__Information__

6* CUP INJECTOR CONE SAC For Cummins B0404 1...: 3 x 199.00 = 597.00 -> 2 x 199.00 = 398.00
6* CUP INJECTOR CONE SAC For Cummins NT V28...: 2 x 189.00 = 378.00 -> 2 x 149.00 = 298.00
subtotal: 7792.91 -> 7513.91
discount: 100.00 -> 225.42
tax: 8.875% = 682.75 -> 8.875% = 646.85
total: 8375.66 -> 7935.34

* * *

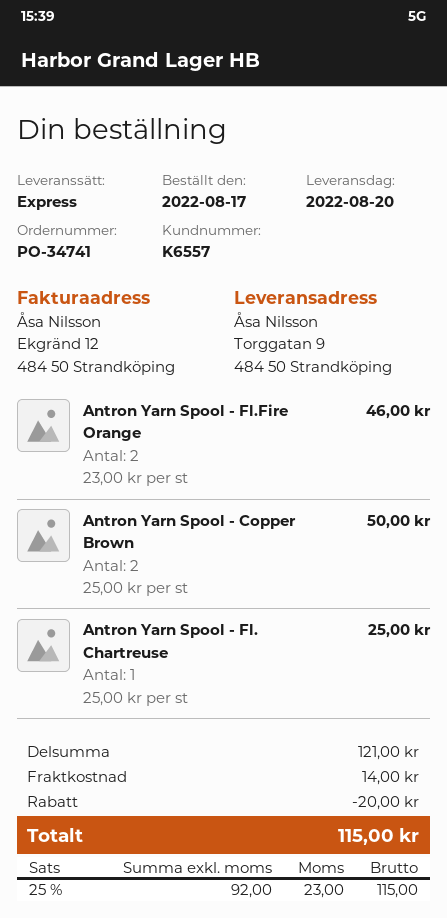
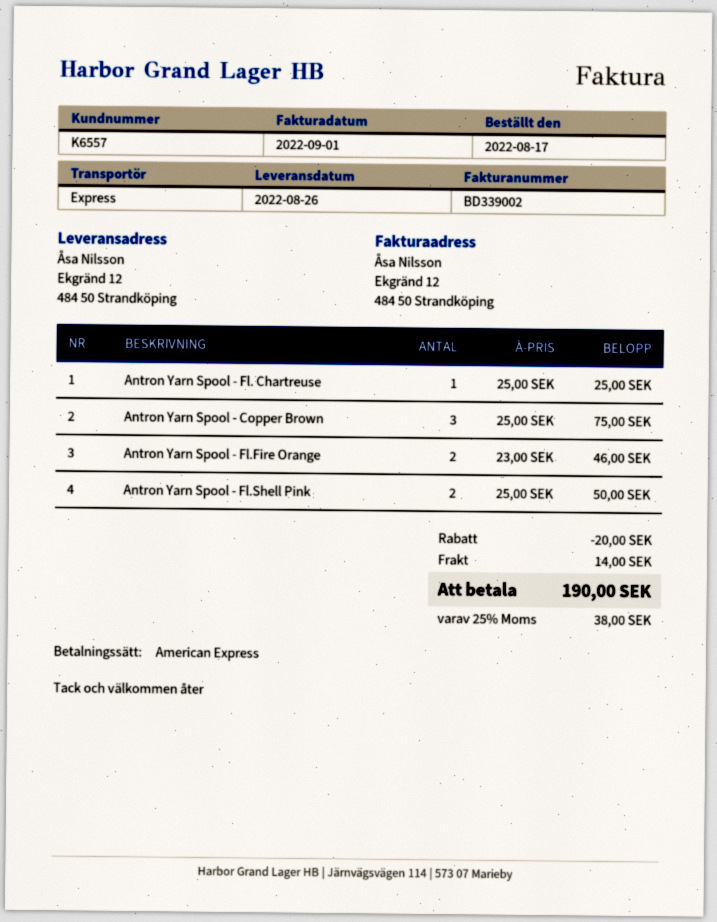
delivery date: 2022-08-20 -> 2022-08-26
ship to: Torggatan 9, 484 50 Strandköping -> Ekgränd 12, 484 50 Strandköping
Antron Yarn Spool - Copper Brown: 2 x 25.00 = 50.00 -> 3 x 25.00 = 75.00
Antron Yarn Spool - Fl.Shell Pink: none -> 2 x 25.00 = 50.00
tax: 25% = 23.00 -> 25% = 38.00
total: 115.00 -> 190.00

* * *

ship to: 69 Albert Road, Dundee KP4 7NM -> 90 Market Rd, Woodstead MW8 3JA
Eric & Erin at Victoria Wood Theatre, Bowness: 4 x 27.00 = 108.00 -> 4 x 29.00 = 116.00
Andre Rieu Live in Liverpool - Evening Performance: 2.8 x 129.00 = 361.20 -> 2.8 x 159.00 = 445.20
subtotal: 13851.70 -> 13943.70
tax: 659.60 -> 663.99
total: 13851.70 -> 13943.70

__Task directions__
Would you print, exactly as written, every line above from the one holding "ship to: 69" through the one holding "Andre Rieu Live", with both included and no other lines?

__Answer section__
ship to: 69 Albert Road, Dundee KP4 7NM -> 90 Market Rd, Woodstead MW8 3JA
Eric & Erin at Victoria Wood Theatre, Bowness: 4 x 27.00 = 108.00 -> 4 x 29.00 = 116.00
Andre Rieu Live in Liverpool - Evening Performance: 2.8 x 129.00 = 361.20 -> 2.8 x 159.00 = 445.20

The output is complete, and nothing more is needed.